BANDA ACEH – Seruan dan tekanan pemecatan Ketua DPR Setya Novanto (SN) semakin gencar disampaikan khalayak. 

“Diputarnya rekaman “Papa Minta Saham” menyadarkan kita bahwa SN terbukti melanggar kode etik sebagai pejabat negara dengan meminta saham dan mencatut nama Presiden dan Wakil Presiden seperti terungkap dalam sidang MKD,” ujar Sekjen Seknas Jokowi, Osmar Tanjung, melalui siaran persnya kepada portalsatu.com, Sabtu, 5 Desember 2015.

Osmar mengatakan sidang terbuka MKD begitu telanjang dan terang benderang. Di sidang tersebut, kata dia, juga terlihat betapa tanpa malu dan licinnya SN mengatur persentase saham Freeport. 

Menurutnya SN tidak cukup hanya dipecat dari Ketua DPR maupun anggota DPR, melainkan juga harus dihukum seberat-beratnya mengingat peran dan fungsinya sebagai wakil rakyat.

“Setya Novanto tak layak jadi Ketua DPR lagi,” kata Osmar.

Saksi pada sidang MKD, Presdir Freeport, Ma'roef Sjamsoeddin sudah sangat jelas mengonfirmasi rekaman yang diputar itu, sesuai dengan yang dia miliki dan aslinya sekarang sudah diserahkan ke Kejagung. Kesaksian dan bukti sudah cukup bagi MKD untuk mengambil keputusan pelanggaran etik yang dilakukan oleh Setyo Novanto.

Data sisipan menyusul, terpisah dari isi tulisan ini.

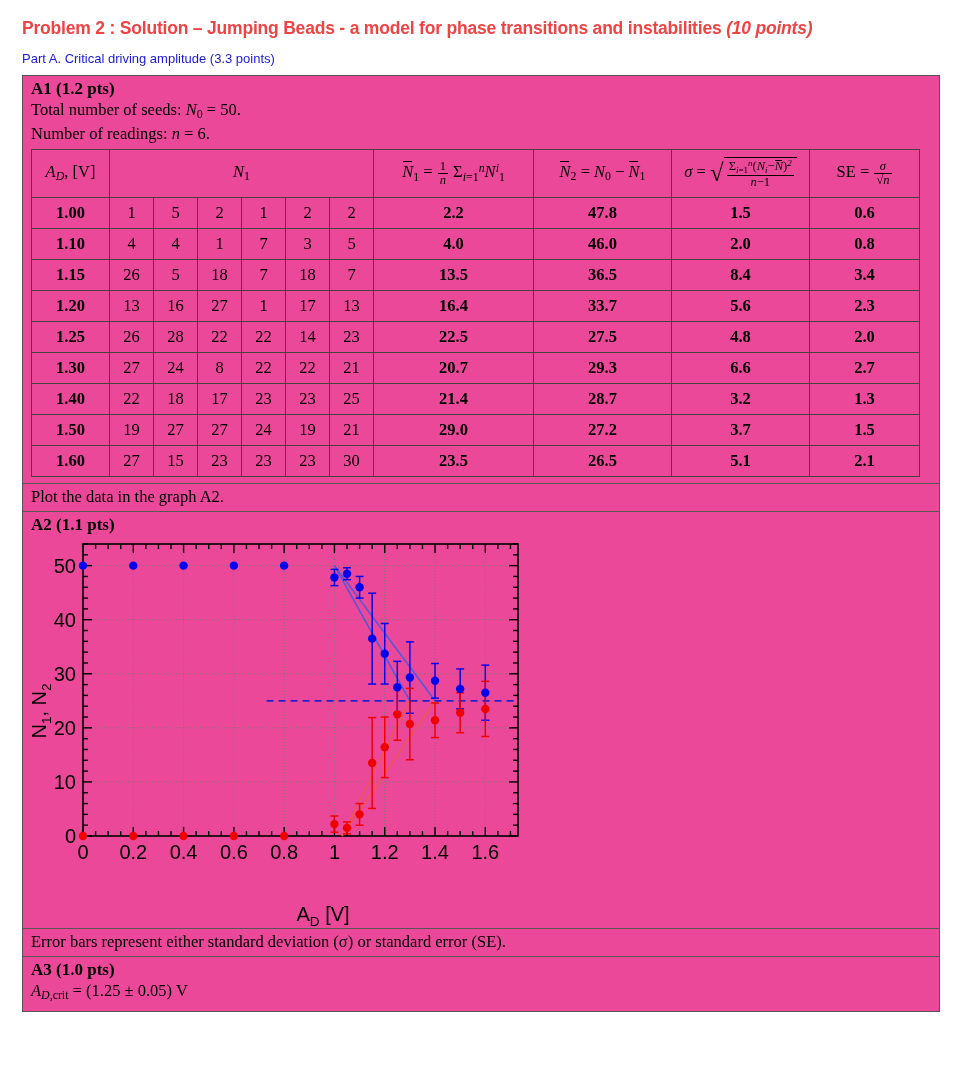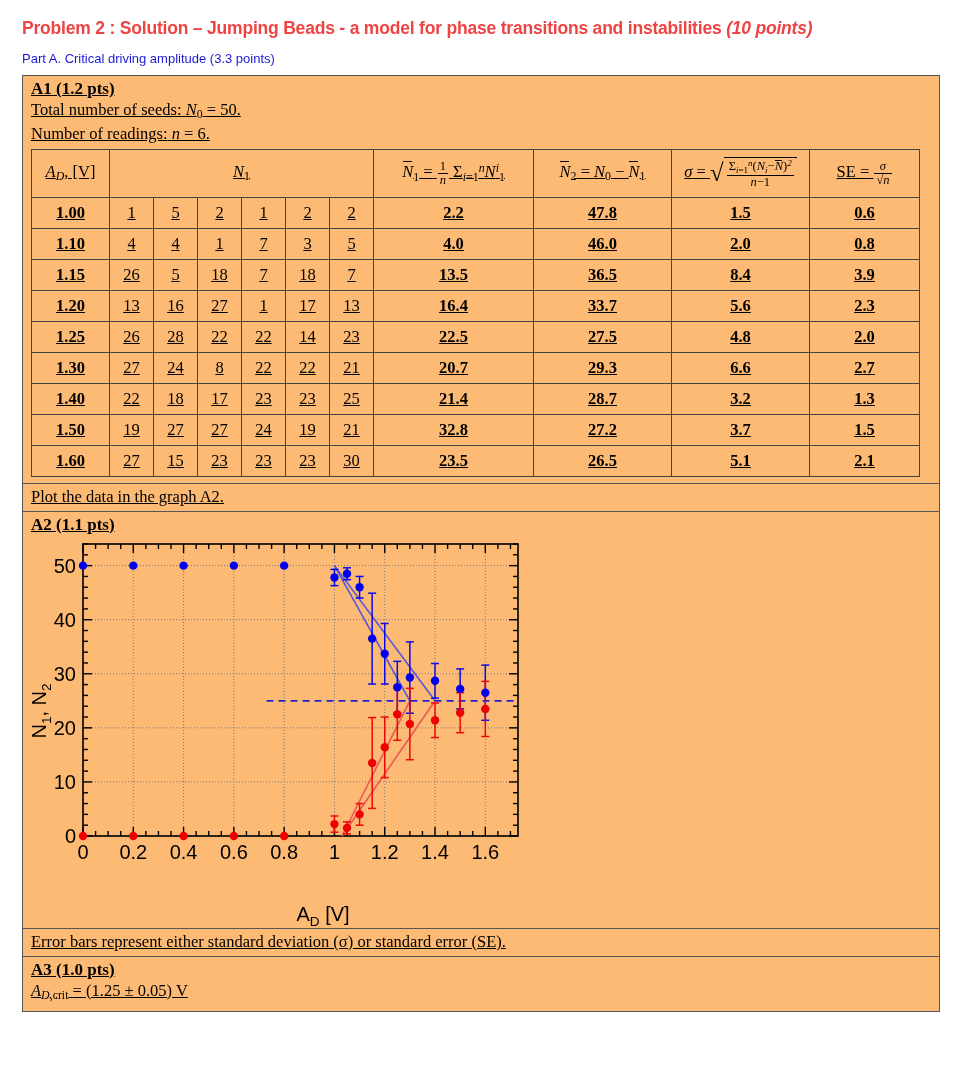"A1 (1.2 pts)" .box { background: #fdba74 -> #ec4899; text-decoration: underline -> none }
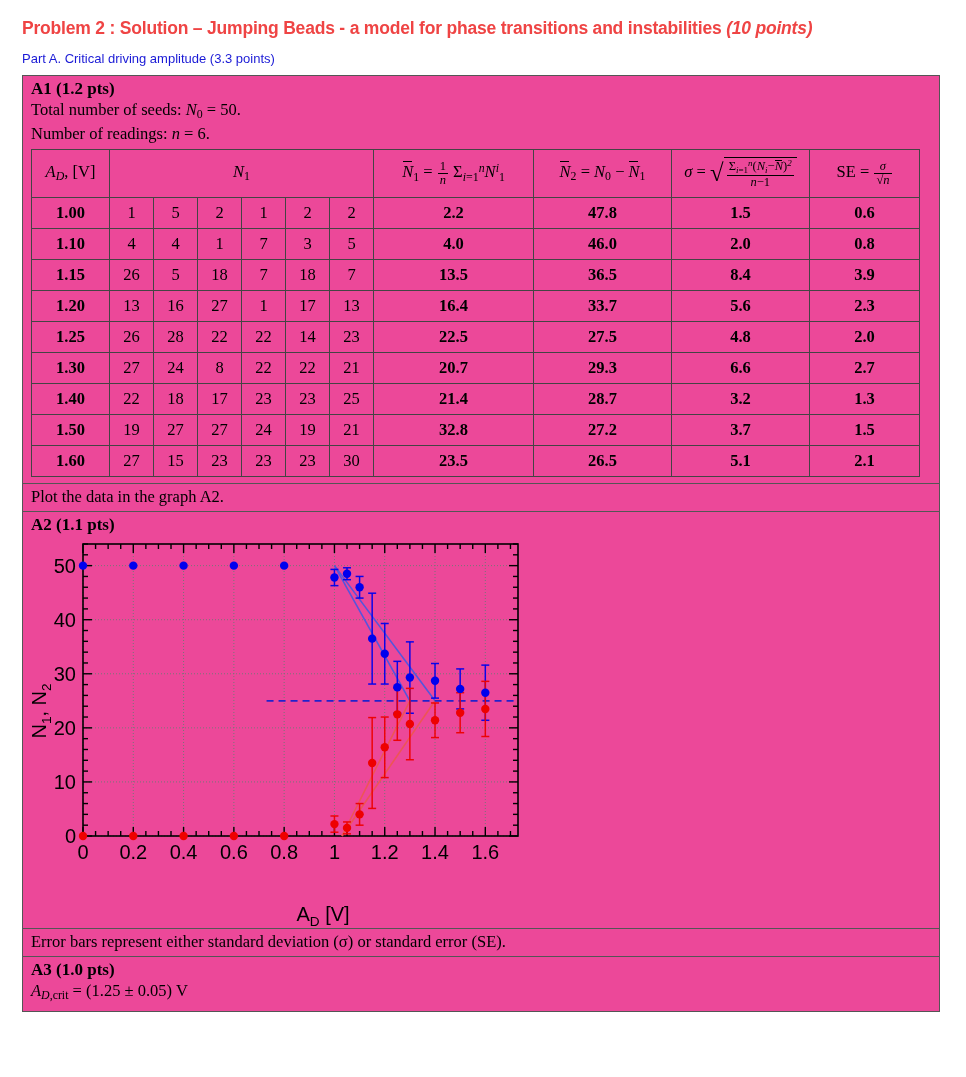"3.9" td.agg { text: 3.9 -> 3.4 }
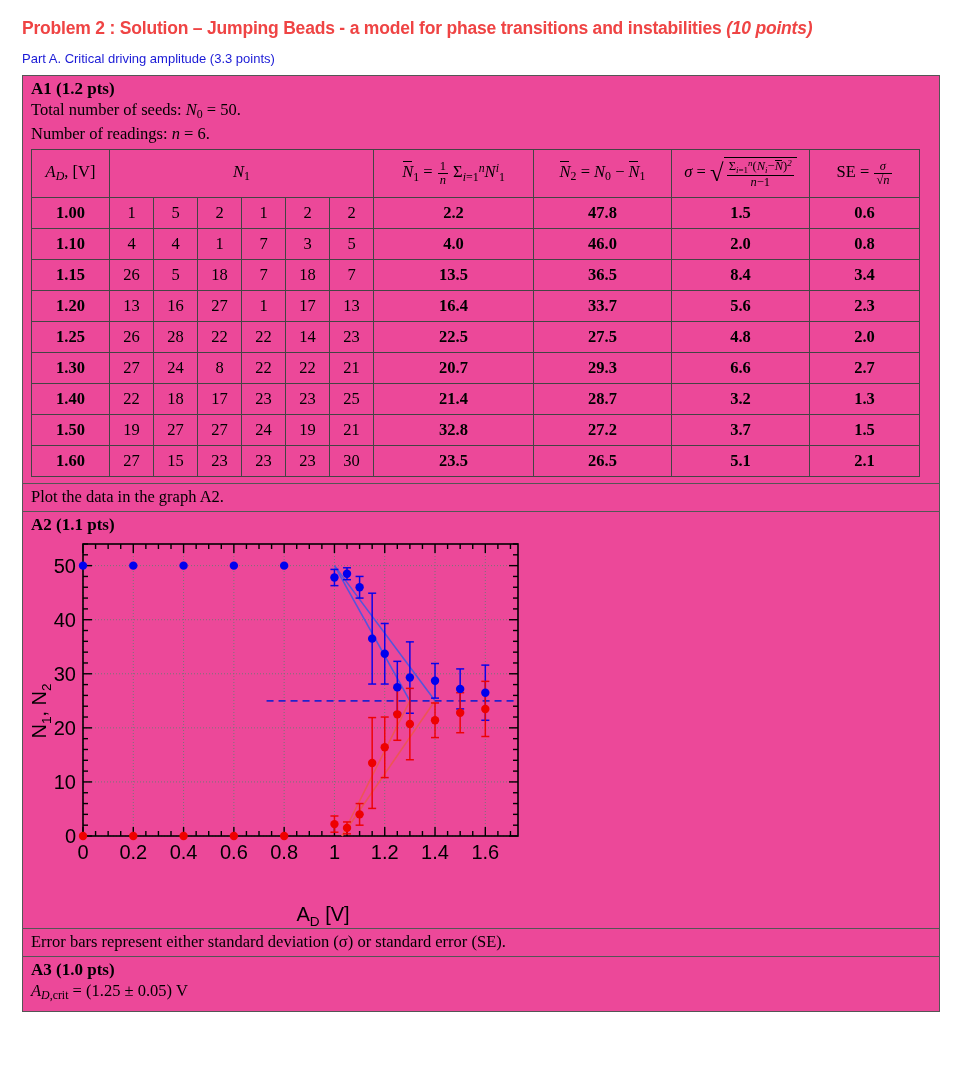"32.8" td.agg { text: 32.8 -> 29.0 }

“Sidang MKD sudah tidak perlu dilanjutkan lagi. Jangan sampai yang terang benderang menjadi gelap dan tak berujung,” kata Osmar. 

Bagi Osmar, persekongkolan antara Setyo Novanto dan M.Reza Chalid sudah sangat jelas. Menurutnya persekongkolan para “begal” ini dapat dilanjutkan ke ranah hukum melalui kepolisian, kejagung dan KPK. 

“Para penegak hukum harus pro aktif dan segera bertindak. Jangan lagi ditunda-tunda agar tidak “masuk angin”. Sidang MKD tidak perlu lagi berlama-lama,” katanya.

Menurut Osmar, kalaupun dilanjutkan dengan pemanggilan Luhut Binsar Panjaitan (LBP), selayaknya anggota MKD menguji pernyataan LBP apakah benar Sudirman Said (SS) tidak pernah melapor ke Presiden tentang aduannya ke MKD? LBP dapat menjadi saksi kunci dalam sidang MKD karena SS sebagai pengadu sudah melampaui batas-batas kepatutannya sebagai pembantu presiden.